O aparato da tecnologia avançada organiza as mais indignas regressões sociais. Radical é uma bagageira ser o quarto de um trabalhador
De visita a Lisboa, John chamou um Uber mal chegou ao aeroporto. O carro veio buscá-lo, conta-nos a última edição do Expresso, mas o motorista resistiu a pôr as malas do turista na bagageira. Insistência de um lado e renitência do outro, houve uma altercação, até que a PSP interveio e exigiu que o motorista abrisse a bagageira do carro. Dentro dela, estava um homem - um outro motorista, que faz daquela bagageira o seu quarto, recanto possível para repousar o corpo. Segundo o jornal, não é caso único. A situação é comum entre os migrantes do Indostão a trabalhar para a Uber.

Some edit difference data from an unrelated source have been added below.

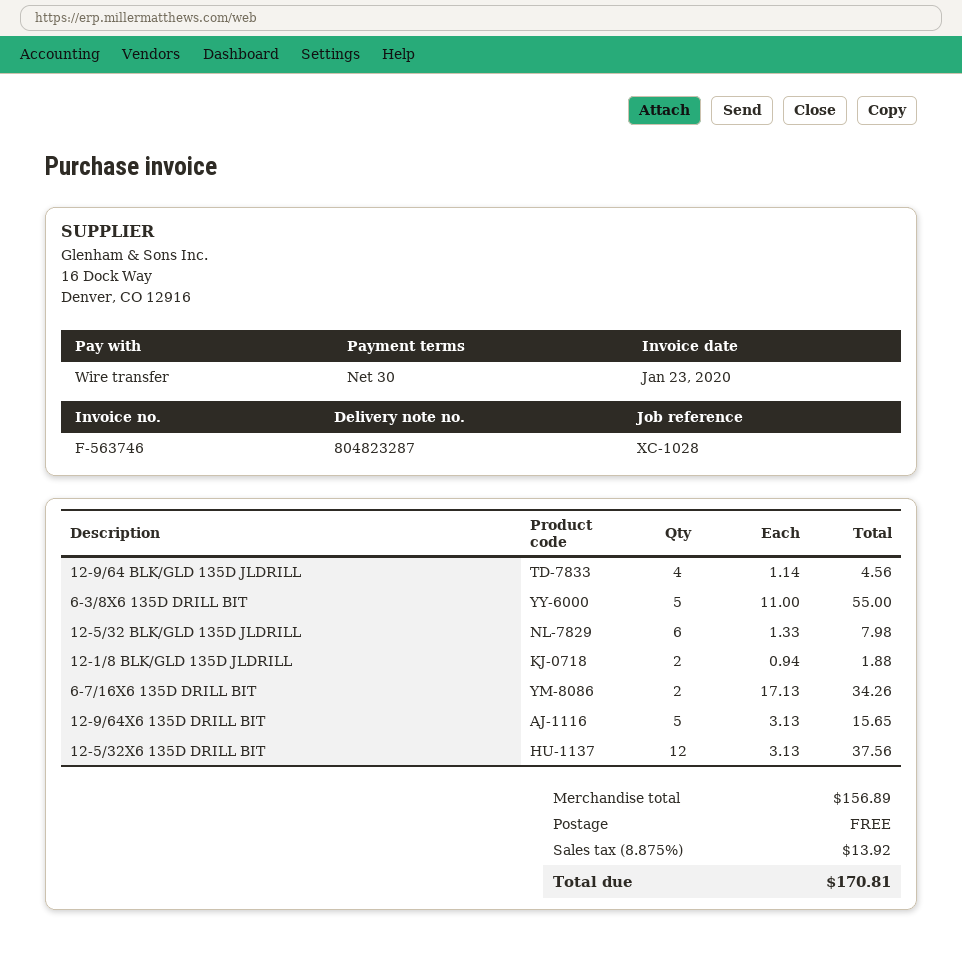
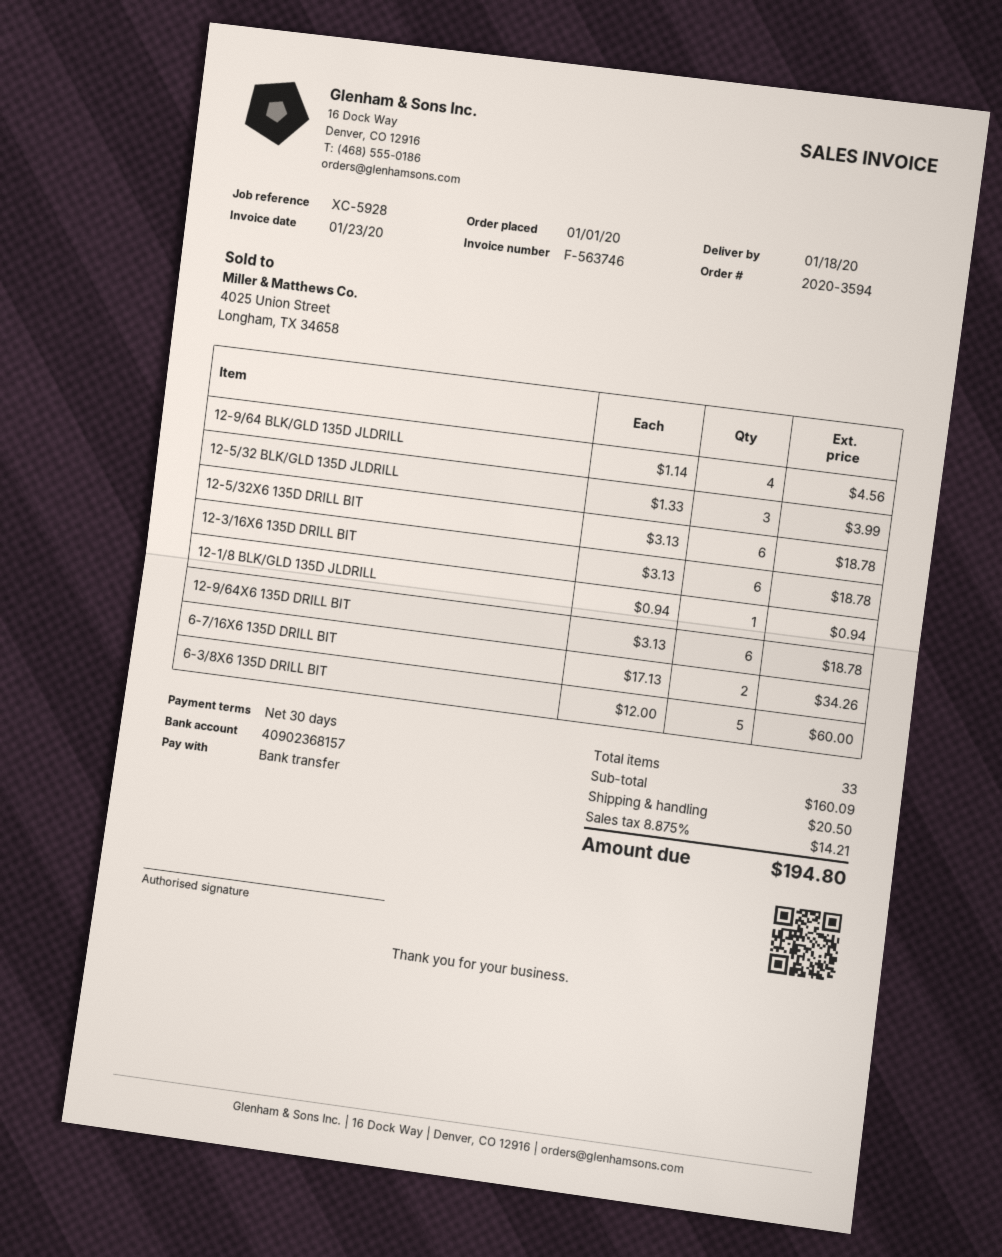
reference: XC-1028 -> XC-5928
6-3/8X6 135D DRILL BIT: 5 x 11.00 = 55.00 -> 5 x 12.00 = 60.00
12-5/32 BLK/GLD 135D JLDRILL: 6 x 1.33 = 7.98 -> 3 x 1.33 = 3.99
12-1/8 BLK/GLD 135D JLDRILL: 2 x 0.94 = 1.88 -> 1 x 0.94 = 0.94
12-9/64X6 135D DRILL BIT: 5 x 3.13 = 15.65 -> 6 x 3.13 = 18.78
12-5/32X6 135D DRILL BIT: 12 x 3.13 = 37.56 -> 6 x 3.13 = 18.78
12-3/16X6 135D DRILL BIT: none -> 6 x 3.13 = 18.78
subtotal: 156.89 -> 160.09
shipping: 0.00 -> 20.50
tax: 8.875% = 13.92 -> 8.875% = 14.21
total: 170.81 -> 194.80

Eis a condição extrema dos trabalhadores da gig economy num país europeu do século XXI. Lisboa, paraíso dos nómadas digitais, capital da Web Summit, viveiro de “unicórnios”, sede do centro tecnológico europeu da Uber, “modelo de ouro” das plataformas: cidade sem teto para quem trabalha. Por mais algorítmica que seja a atividade das aplicações digitais, por mais desmaterializados na “cloud” que sejam os seus mecanismos de controlo, as multinacionais de TVDE não sobrevivem sem o trabalho vivo de mais de 60 mil motoristas no nosso país. Os lucros extraídos a cada viagem formam-se à custa do esmagamento do que é pago aos “parceiros” que executam o trabalho que as plataformas vendem aos consumidores: transportar passageiros.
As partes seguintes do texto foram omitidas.